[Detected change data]
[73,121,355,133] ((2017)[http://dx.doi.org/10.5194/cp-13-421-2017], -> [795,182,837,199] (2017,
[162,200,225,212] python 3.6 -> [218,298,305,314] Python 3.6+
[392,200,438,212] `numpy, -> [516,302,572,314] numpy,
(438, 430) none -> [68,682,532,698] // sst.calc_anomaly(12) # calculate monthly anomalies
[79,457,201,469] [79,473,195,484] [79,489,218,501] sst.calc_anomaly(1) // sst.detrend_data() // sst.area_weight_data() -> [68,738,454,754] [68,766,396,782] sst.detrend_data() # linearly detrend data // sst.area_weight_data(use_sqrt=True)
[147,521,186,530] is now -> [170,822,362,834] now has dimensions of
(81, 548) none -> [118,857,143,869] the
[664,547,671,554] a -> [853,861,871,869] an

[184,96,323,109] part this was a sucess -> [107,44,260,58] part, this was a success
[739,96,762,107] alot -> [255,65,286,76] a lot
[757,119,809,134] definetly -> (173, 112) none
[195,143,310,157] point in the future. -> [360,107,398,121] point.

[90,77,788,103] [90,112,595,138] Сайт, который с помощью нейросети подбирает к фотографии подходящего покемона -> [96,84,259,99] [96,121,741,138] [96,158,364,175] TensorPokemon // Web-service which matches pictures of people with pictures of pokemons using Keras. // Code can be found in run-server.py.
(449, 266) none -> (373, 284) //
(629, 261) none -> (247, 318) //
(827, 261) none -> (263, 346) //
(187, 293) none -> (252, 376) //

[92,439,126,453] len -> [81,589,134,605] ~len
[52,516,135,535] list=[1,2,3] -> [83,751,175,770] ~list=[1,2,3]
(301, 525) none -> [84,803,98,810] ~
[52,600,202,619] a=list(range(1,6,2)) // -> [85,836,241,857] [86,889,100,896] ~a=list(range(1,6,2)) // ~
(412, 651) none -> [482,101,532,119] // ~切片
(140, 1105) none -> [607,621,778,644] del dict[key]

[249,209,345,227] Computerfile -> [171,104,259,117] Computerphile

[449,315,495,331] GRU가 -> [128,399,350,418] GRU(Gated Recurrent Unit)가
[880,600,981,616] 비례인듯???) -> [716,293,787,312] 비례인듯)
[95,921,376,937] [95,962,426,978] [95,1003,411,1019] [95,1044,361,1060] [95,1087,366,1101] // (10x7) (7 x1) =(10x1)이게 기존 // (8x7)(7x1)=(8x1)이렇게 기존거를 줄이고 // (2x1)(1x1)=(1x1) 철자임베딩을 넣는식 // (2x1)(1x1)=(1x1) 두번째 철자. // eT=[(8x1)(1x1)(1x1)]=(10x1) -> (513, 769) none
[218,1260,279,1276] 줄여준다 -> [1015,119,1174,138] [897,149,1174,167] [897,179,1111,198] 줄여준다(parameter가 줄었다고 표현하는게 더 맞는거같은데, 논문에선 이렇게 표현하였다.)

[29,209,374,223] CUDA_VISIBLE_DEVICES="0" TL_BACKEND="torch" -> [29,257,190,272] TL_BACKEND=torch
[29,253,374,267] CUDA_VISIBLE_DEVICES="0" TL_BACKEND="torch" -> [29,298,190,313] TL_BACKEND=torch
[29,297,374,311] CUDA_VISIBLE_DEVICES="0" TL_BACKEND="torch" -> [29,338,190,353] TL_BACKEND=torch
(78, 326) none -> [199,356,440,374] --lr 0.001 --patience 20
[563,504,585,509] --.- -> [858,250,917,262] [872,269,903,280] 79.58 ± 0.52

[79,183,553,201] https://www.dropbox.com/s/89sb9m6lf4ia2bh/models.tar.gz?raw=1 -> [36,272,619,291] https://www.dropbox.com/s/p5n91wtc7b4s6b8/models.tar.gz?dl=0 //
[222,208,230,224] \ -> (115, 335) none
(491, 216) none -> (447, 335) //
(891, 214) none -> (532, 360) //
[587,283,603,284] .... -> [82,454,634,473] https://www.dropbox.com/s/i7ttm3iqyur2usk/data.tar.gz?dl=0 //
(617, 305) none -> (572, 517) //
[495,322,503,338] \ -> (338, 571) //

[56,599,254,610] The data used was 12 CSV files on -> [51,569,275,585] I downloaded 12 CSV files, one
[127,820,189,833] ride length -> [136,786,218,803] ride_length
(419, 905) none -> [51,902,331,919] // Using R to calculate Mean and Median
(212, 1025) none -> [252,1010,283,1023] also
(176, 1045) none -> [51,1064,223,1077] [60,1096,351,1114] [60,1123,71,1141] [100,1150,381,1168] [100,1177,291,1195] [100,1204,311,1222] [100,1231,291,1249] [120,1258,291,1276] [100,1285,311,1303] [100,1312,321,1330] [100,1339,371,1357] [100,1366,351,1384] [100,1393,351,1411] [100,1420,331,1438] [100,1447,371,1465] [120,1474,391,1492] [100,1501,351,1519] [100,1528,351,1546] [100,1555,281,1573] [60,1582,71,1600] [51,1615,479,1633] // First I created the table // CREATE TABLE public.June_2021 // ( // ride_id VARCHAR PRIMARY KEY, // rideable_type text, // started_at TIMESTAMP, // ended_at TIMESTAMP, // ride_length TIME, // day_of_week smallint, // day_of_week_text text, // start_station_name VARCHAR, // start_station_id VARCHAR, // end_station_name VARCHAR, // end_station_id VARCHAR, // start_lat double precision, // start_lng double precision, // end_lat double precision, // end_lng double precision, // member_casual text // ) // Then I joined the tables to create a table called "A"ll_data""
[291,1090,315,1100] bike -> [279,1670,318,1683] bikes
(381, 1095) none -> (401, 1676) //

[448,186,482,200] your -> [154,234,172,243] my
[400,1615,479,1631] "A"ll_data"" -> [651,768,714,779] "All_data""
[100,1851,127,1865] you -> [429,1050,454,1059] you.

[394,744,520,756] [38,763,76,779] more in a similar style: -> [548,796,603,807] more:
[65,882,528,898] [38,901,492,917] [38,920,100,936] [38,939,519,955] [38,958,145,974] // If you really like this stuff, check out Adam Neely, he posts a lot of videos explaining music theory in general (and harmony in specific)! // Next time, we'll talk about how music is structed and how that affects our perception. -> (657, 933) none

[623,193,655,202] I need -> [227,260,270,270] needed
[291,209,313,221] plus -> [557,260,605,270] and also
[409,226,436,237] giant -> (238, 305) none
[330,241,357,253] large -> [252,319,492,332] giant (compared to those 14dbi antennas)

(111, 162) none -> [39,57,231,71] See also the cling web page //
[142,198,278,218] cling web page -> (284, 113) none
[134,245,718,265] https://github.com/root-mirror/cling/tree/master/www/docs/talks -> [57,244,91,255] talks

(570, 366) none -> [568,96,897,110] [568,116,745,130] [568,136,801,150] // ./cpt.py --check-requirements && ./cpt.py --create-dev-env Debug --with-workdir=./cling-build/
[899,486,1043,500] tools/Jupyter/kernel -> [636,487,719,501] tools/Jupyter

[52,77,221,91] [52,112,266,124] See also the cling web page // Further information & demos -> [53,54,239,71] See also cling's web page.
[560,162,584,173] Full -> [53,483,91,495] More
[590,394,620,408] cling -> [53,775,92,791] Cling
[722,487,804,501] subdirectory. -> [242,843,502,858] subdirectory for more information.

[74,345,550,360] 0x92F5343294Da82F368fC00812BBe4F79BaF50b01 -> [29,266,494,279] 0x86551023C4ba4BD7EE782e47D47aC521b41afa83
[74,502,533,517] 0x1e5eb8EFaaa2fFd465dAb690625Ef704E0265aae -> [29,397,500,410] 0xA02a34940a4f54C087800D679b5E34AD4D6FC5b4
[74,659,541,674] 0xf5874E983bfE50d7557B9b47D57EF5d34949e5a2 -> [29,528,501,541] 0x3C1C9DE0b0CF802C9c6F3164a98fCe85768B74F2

▶ **Task directions**: Proceeding from the line containing "[92,439,126,453] len -> [81,589,134,605] ~len" through the line containing "[218,1260,279,1276] 줄여준다 ->", transcribe the lines above exactly, both end lines included.

▶ **Solution**:
[92,439,126,453] len -> [81,589,134,605] ~len
[52,516,135,535] list=[1,2,3] -> [83,751,175,770] ~list=[1,2,3]
(301, 525) none -> [84,803,98,810] ~
[52,600,202,619] a=list(range(1,6,2)) // -> [85,836,241,857] [86,889,100,896] ~a=list(range(1,6,2)) // ~
(412, 651) none -> [482,101,532,119] // ~切片
(140, 1105) none -> [607,621,778,644] del dict[key]

[249,209,345,227] Computerfile -> [171,104,259,117] Computerphile

[449,315,495,331] GRU가 -> [128,399,350,418] GRU(Gated Recurrent Unit)가
[880,600,981,616] 비례인듯???) -> [716,293,787,312] 비례인듯)
[95,921,376,937] [95,962,426,978] [95,1003,411,1019] [95,1044,361,1060] [95,1087,366,1101] // (10x7) (7 x1) =(10x1)이게 기존 // (8x7)(7x1)=(8x1)이렇게 기존거를 줄이고 // (2x1)(1x1)=(1x1) 철자임베딩을 넣는식 // (2x1)(1x1)=(1x1) 두번째 철자. // eT=[(8x1)(1x1)(1x1)]=(10x1) -> (513, 769) none
[218,1260,279,1276] 줄여준다 -> [1015,119,1174,138] [897,149,1174,167] [897,179,1111,198] 줄여준다(parameter가 줄었다고 표현하는게 더 맞는거같은데, 논문에선 이렇게 표현하였다.)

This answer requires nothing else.